REQUIRED WORK
The required result is an exact copy of the material from the line with "shipping: 4.58 -> none" through its final line, both ends included.

SUPPLIED DATA

==================================================

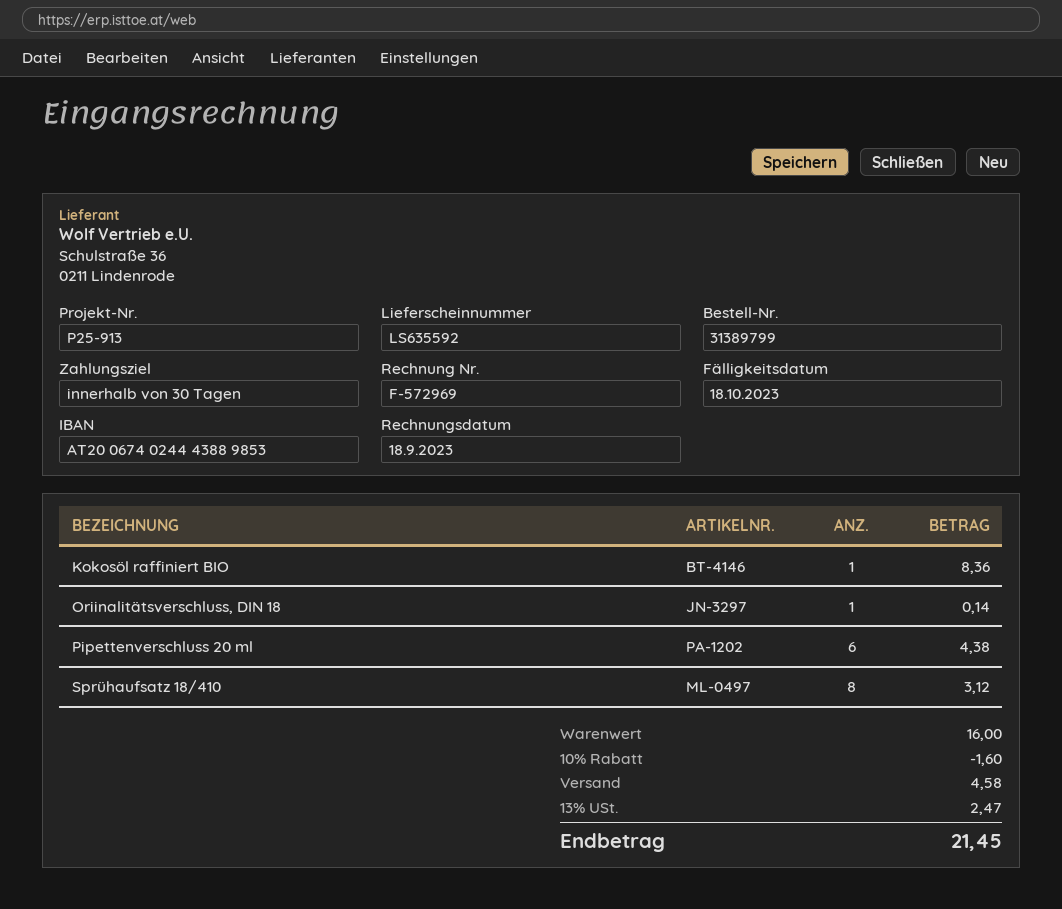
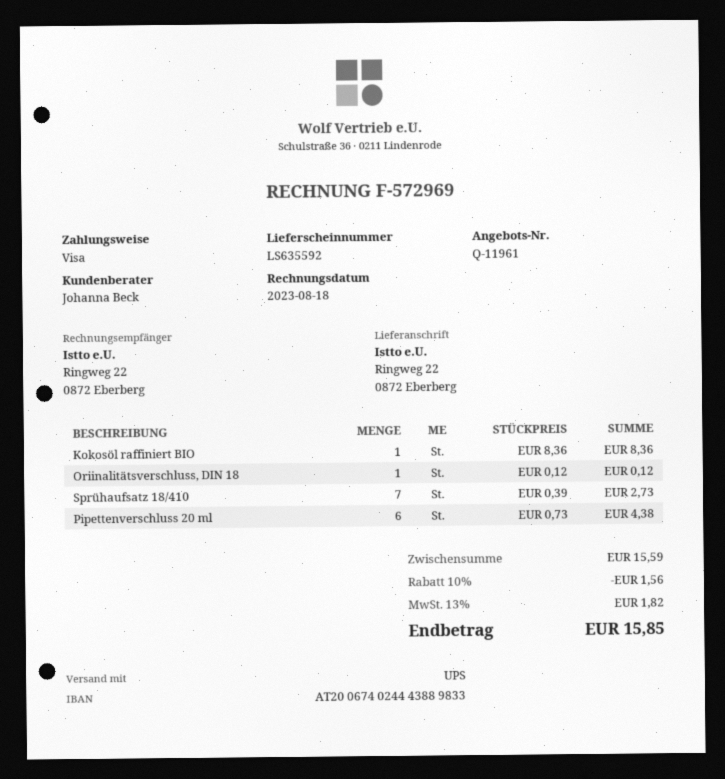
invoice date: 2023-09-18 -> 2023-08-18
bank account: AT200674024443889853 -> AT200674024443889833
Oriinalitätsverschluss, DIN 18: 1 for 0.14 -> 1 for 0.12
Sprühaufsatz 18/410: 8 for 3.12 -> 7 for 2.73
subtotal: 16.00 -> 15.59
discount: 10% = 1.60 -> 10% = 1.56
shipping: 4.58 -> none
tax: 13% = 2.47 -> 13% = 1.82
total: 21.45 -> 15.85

==================================================

FINAL ANSWER
shipping: 4.58 -> none
tax: 13% = 2.47 -> 13% = 1.82
total: 21.45 -> 15.85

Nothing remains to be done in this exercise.